The Corporations Amendment (Improving Accountability on Director and Executive Remuneration) Bill 2011 has been passed by both Houses of Parliament and is awaiting Royal Assent. (Background)
UPDATE: Date of Assent 27 June 2011 . Download Act
Proposed changes by the Opposition and the Greens were rejected by the Government. The only changes to the Bill as introduced relate to the timing of commencement of certain provisions to assist companies with AGMs in July which had to finalise notices in May or June.
The changes will now commence as follows:
- the no vacancy rule: this will apply to all public companies which set a board limit lower than the maximum specified in their Constitution from 1 July 2010;
- proxy voting: for all companies, proxy holders (including the Chair) will be required to cast all of their directed proxies on all resolutions.
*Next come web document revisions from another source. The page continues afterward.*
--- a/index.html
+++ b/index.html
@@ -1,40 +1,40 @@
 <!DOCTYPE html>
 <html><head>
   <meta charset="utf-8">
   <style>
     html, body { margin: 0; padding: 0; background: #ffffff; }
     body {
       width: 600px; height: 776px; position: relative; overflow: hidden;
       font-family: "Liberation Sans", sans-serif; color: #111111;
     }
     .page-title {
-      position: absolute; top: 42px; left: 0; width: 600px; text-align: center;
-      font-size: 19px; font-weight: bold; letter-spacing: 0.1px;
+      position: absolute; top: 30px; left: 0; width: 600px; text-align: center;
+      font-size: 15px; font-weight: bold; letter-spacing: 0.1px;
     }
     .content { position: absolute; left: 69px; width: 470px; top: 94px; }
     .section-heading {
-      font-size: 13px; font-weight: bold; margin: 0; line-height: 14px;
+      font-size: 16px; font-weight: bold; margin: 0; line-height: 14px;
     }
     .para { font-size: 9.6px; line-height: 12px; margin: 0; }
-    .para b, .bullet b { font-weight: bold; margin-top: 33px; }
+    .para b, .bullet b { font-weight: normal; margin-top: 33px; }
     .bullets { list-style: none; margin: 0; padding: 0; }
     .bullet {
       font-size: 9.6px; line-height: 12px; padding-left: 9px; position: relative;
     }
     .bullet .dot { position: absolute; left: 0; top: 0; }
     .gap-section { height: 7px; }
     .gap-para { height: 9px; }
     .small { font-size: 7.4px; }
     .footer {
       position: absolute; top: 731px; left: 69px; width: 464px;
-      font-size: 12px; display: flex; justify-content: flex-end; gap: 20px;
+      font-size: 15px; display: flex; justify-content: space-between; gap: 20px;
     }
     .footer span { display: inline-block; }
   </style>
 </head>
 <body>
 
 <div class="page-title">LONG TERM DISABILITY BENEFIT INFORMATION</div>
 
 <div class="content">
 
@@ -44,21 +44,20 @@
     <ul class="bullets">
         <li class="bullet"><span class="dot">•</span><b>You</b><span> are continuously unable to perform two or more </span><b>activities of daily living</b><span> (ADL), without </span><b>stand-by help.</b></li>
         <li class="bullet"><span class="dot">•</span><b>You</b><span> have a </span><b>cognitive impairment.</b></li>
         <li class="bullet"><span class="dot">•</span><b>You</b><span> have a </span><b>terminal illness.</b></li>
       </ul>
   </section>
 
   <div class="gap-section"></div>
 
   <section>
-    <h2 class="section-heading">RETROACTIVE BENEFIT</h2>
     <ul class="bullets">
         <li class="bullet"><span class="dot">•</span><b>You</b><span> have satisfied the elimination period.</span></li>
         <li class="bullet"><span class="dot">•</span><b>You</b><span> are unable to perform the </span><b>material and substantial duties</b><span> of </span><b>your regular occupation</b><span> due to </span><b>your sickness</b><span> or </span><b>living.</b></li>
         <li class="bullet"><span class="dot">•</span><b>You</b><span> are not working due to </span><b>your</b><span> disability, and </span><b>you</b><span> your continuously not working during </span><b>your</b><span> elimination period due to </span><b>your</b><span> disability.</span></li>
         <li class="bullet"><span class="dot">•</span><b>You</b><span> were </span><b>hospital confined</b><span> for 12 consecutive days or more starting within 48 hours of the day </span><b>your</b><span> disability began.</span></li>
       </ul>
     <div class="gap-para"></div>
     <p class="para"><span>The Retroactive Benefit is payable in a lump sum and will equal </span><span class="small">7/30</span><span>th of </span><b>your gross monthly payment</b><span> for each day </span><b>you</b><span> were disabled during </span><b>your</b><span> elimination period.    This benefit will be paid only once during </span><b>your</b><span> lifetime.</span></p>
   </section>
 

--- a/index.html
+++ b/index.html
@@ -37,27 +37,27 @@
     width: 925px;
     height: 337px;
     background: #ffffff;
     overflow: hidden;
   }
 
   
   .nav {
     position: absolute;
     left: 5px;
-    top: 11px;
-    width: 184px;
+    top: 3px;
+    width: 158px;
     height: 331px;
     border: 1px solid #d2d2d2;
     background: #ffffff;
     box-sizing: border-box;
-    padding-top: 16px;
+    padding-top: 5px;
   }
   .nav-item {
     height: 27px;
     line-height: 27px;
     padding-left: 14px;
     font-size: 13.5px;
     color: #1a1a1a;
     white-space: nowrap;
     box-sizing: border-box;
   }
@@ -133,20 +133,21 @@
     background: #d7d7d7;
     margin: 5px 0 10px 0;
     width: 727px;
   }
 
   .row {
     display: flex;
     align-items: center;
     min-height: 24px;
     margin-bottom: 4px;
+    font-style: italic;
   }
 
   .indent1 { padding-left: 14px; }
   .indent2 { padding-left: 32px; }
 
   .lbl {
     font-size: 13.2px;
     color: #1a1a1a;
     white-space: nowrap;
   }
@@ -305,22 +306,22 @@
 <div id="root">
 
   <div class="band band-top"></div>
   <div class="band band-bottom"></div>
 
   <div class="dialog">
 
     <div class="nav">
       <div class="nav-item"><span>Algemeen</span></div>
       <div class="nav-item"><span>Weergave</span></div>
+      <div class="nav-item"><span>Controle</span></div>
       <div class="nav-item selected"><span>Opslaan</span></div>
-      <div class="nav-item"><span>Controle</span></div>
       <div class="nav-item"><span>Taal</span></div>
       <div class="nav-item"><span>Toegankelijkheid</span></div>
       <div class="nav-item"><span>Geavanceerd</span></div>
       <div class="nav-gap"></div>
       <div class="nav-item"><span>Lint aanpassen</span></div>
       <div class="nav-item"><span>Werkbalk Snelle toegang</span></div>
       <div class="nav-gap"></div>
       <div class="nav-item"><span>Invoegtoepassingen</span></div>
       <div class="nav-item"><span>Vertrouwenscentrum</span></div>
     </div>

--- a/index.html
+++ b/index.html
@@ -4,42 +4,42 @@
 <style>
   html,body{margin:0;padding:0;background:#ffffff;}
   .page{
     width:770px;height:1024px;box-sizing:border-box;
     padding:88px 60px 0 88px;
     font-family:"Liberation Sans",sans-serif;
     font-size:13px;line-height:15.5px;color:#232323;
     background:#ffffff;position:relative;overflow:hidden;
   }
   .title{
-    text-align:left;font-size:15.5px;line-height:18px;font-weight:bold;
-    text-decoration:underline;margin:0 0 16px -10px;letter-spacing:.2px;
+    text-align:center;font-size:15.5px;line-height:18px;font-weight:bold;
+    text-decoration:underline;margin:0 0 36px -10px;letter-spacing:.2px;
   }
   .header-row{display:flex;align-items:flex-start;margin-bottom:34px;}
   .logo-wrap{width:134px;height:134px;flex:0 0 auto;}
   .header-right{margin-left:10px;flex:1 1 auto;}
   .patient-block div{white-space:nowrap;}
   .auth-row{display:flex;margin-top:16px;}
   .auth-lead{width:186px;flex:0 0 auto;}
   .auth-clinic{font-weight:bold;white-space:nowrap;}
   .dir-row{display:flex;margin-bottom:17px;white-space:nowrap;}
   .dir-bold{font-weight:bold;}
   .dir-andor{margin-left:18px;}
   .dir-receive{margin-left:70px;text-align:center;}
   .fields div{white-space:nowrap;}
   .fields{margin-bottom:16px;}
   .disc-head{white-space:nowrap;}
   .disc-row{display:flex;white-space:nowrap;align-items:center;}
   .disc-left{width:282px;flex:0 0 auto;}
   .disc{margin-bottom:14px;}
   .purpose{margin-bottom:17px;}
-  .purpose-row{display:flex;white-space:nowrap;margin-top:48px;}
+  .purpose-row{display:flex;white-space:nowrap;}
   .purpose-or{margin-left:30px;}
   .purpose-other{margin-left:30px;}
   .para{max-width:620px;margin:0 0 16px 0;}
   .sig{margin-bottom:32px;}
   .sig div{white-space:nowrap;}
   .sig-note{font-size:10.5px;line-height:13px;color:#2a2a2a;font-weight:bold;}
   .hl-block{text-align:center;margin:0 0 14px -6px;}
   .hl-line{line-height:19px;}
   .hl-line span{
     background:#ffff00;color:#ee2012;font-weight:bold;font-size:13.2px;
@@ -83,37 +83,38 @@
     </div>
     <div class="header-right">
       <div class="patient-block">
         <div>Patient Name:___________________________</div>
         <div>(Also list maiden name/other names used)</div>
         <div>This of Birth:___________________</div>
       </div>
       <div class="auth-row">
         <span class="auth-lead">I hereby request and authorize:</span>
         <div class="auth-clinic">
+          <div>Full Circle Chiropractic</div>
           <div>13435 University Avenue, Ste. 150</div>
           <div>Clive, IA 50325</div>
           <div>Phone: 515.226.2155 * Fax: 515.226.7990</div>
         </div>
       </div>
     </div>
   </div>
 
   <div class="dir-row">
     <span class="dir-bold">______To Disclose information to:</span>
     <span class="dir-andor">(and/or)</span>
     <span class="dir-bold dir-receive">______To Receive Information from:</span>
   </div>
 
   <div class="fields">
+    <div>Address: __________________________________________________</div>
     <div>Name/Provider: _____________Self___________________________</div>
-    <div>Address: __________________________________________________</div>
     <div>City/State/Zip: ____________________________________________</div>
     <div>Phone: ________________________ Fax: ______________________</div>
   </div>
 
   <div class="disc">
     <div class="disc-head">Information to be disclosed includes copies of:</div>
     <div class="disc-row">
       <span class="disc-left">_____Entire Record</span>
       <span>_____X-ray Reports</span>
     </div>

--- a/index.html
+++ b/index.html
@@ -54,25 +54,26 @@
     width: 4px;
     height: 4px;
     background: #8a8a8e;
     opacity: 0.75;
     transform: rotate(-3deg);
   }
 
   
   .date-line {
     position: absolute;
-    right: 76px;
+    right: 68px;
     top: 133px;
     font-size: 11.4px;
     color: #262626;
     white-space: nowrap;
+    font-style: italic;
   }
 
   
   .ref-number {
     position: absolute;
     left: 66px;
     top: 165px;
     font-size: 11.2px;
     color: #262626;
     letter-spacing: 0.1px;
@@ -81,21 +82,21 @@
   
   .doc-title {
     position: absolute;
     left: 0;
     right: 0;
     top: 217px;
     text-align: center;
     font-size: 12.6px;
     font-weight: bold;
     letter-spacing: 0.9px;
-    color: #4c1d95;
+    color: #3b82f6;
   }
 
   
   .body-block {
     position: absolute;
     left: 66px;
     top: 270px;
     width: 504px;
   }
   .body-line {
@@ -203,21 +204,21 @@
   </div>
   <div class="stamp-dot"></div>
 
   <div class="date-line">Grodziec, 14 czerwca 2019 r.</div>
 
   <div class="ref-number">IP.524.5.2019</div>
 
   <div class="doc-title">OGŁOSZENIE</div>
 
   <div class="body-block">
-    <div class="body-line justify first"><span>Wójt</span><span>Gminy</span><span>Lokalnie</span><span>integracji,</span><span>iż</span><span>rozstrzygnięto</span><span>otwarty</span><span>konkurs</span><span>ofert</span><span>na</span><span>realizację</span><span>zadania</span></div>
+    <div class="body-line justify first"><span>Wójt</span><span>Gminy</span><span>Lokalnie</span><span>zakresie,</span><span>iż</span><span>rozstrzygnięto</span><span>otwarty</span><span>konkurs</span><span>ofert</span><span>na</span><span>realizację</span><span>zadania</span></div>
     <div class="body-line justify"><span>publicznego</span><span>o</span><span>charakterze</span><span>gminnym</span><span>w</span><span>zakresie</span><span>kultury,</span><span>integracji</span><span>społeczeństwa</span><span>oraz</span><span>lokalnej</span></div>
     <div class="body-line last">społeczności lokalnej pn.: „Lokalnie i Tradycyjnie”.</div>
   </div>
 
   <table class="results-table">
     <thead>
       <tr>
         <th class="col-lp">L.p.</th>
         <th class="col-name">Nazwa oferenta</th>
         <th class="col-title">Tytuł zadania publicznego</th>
The new provision will apply to proxies appointed on or after 1 August 2011;
- the ‘two-strikes’ rule: for listed companies, a vote for directors to stand for re-election will be required if a board proceeds with its remuneration proposals despite the company’s remuneration report receiving a ‘no’ vote of 25 per cent or more of votes cast at two consecutive annual general meetings. The re-election resolution will be triggered where both strikes occur after 1 July 2011;
- remuneration consultants: companies that are a disclosing entity will be required to disclose details in the remuneration report relating to the use of remuneration consultants. The measures apply to advice given under contracts executed on or after commencement (1 July 2011);
- voting by key management personnel: for listed companies, KMP and their closely related parties will be prohibited from participating in the non-binding vote. In addition, KMP and their closely related parties will be prohibited from voting undirected proxies on all remuneration related resolutions. The proposed prohibition on KMP (and their closely related parties) voting in the non-binding vote applies in relation to voting on or after 1 August 2011, irrespective of whether the remuneration report concerned relates to a financial year starting before, on or after 1 August 2011. The proposed prohibition on KMP (and their closely related parties) voting undirected proxies in remuneration related resolutions applies in relation to voting on or after 1 August 2011, irrespective of whether the matter that is the subject of the resolution relates to a time before, on or after 1 August 2011;
- KMP and their closely related parties will be prohibited from hedging the KMP’s incentive remuneration. The proposed prohibition on hedging applies to entry into arrangements on or after commencement (1 July 2011), irrespective of whether the remuneration was for services rendered before, on or after 1 July 2011. UPDATE: The Corporations Amendment Regulations 2011 (No. 2) amend the Corporations Regulations 2001 to support changes made by the Corporations Amendment (Improving Accountability on Director and Executive Remuneration) Act 2011. This instrument prescribes types of arrangements that would, and would not, be considered a ‘hedge’ for the purposes of limiting the key management personnel’s exposure to risk relating to incentive remuneration. This instrument also prescribes a recommendation, or advice or information that would not be a remuneration recommendation.;
- For groups, under the new law, remuneration disclosures will only be required for the KMP of the consolidated entity. The proposed measure applies in relation to remuneration reports for financial years starting on or after commencement (1 July 2011).